Figuring out who gets the coffee table and who takes the silver pales in comparison to who keeps which friends after the divorce. After all, inanimate objects do not get to decide, but people do and, like so much else with divorce, the end result can hurt.
While telling others of my impending divorce, a high school friend recalled the shock her husband expressed as he learned of my break up. My friend from before I met my husband, it had never occurred to me there would be any doubt about who she and her husband would remain friends with following my split. But her husband posed the question, “So do we keep, him or her?”
As it turns out, they “kept” me. But, the truth is, I know they would still be nice to my ex, as I would hope, were they ever to run into him. After all, they knew him for years, and our marital issues are separate and apart from our relationship with them, though I am pretty certain they are not proponents of infidelity. However, if this couple were to go out of their way to befriend my ex and his new partner, which happens to also be the same woman with whom he cheated on me, I must admit I would be less than pleased.
Just that situation occurred months into my separation. My cousin’s wife’s younger brother and his fiancée contacted my then soon-to-be ex in anticipation of a visit to Asia and met the two for dinner during their trip. I discovered this meeting had occurred months after the fact, and felt betrayed. Though we were never close, I was of the opinion that this couple extended from my camp so to speak, and his allegiance should have been obvious. It was not. Oddly enough, it was my ex-husband and his girlfriend who later were invited to this gentleman and his fiancée’s wedding, and not myself despite our familial connection. Later I was forced to greet this same couple at my own daughters’ b’not mitzvah, now as invited guests of my ex-husband’s. Somewhat awkward, but I have long since moved past it.
After all, who was I to criticize? During my separation, I became close with one of my ex-husband’s cousins. I speak to her on the phone, and take turns with my ex attending holiday celebrations in her home. Though she is my ex’s blood relative, I consider her to be a trusted friend, and was not willing to give her up in the divorce, nor was she willing to part with me. Our friendship began when I was still married, and has managed not only to survive my divorce but flourish well beyond it.
Another close friendship of mine emerged with the wife of a couple my ex and I used to socialize with during our marriage, our connection first arising out of a work friendship my ex had forged with her then husband. Though we later fell out of touch, when I spotted her estranged husband on JDate a couple of years back, I reached out to her and we have been close ever since. Though we were never good friends on our own, and only got together as couples, we have since developed a great bond, sharing our divorce trials and tribulations, offering each other support, and doing plenty of laughing along the way.

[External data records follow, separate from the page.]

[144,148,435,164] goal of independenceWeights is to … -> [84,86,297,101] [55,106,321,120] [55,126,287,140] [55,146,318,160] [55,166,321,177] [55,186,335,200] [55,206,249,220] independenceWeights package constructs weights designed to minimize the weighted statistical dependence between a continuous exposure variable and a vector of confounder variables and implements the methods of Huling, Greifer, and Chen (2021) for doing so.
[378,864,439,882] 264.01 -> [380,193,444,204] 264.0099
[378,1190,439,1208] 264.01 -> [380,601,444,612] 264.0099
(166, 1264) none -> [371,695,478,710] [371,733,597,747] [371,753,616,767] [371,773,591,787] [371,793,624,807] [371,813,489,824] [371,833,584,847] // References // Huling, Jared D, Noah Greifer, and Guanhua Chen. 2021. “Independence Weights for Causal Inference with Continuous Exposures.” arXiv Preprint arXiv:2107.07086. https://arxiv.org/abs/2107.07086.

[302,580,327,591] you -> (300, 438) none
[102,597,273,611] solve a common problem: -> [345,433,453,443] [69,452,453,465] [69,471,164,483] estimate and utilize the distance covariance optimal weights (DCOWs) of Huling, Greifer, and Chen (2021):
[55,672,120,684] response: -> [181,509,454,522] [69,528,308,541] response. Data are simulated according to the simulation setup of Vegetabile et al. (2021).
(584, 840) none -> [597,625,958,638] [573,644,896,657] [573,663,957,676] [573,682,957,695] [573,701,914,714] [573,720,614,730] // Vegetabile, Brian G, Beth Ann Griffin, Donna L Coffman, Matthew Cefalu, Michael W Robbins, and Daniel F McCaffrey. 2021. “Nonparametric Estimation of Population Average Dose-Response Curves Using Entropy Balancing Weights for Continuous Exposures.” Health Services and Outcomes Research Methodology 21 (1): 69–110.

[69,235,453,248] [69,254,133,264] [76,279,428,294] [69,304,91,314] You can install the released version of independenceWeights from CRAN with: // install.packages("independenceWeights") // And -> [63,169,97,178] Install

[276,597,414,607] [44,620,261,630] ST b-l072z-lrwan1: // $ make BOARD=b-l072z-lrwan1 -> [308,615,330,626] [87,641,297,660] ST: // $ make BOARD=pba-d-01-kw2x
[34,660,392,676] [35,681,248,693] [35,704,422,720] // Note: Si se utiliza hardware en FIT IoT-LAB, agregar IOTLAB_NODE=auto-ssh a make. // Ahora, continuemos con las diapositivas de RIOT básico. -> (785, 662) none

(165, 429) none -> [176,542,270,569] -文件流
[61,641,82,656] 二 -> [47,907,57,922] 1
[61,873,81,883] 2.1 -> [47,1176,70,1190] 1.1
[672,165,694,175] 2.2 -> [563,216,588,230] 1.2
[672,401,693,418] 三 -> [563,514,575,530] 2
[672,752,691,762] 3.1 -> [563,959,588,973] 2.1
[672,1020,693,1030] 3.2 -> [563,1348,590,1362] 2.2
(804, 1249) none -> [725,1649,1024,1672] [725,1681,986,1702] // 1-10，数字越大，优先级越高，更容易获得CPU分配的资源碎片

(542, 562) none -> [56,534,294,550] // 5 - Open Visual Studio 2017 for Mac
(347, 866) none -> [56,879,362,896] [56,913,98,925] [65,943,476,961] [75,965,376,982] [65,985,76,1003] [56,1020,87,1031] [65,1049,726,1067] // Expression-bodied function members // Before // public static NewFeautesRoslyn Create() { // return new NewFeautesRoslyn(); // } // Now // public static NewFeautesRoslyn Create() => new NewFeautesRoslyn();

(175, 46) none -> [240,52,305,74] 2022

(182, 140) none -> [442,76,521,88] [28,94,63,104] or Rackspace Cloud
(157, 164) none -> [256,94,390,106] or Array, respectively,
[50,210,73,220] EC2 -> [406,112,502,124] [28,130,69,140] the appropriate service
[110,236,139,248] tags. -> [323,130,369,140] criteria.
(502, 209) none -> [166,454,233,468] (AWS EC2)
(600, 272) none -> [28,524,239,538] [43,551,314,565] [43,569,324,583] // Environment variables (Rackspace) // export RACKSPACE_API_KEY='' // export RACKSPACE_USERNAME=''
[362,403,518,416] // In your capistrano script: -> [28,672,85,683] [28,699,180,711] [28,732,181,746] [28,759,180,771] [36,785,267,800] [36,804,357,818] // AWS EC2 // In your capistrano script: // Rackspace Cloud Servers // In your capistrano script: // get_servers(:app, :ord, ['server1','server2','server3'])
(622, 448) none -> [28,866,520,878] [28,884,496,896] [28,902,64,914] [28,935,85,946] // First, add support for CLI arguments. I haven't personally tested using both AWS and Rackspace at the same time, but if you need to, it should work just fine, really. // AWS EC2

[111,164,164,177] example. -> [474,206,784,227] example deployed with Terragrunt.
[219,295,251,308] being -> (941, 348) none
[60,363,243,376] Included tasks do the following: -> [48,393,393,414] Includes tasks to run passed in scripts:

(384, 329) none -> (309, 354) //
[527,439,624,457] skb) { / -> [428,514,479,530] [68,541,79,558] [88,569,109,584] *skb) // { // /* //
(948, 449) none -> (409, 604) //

And then there is the couple that, to this day, remains divided. My ex met this particular gentleman through work early during our marriage, while this man was still single but dating the woman who would later become his wife. We socialized as couples over the years and I became friendly with his significant other, though we never socialized without the guys. When my marriage deteriorated, I reached out to her because we had always been friendly, and she knew my husband and I for a long time. My ex had not yet offered his version of events but when he did, my friend’s husband, who was never particularly close with me, made his allegiance to my ex known through his wife. As she recounted to me, she let her husband know immediately that I was still to remain her friend and she would not take sides for the mere sake of it. I commend her for the sentiment and am thankful for the support she extended during such a difficult time. Though we have not spoken in months, I know she is only phone call away, and feel comfortable enough to reach out and see her again one day.
What it all boils down to is this. The time when we enjoyed an active social life together as a married couple is now over. Despite the fact we effectively functioned as a pair, the independent value we each brought to those friendships should continue to be acknowledged and respected. If friends are no longer willing to recognize our worth now that we are single, and instead choose to make arbitrary judgments and part ways because of them, then those people were never truly our friends to begin with. In so many ways divorce forces our hand, pushing us to accept realities of which we were either unaware or simply had chosen to ignore. The truth can be unpleasant. Yet it is during those rare occasions when someone who we least expect surprises us, takes our hand, and tells us we still matter to them, that we are reminded divorce is not only about sad endings, but also about beautiful new beginnings.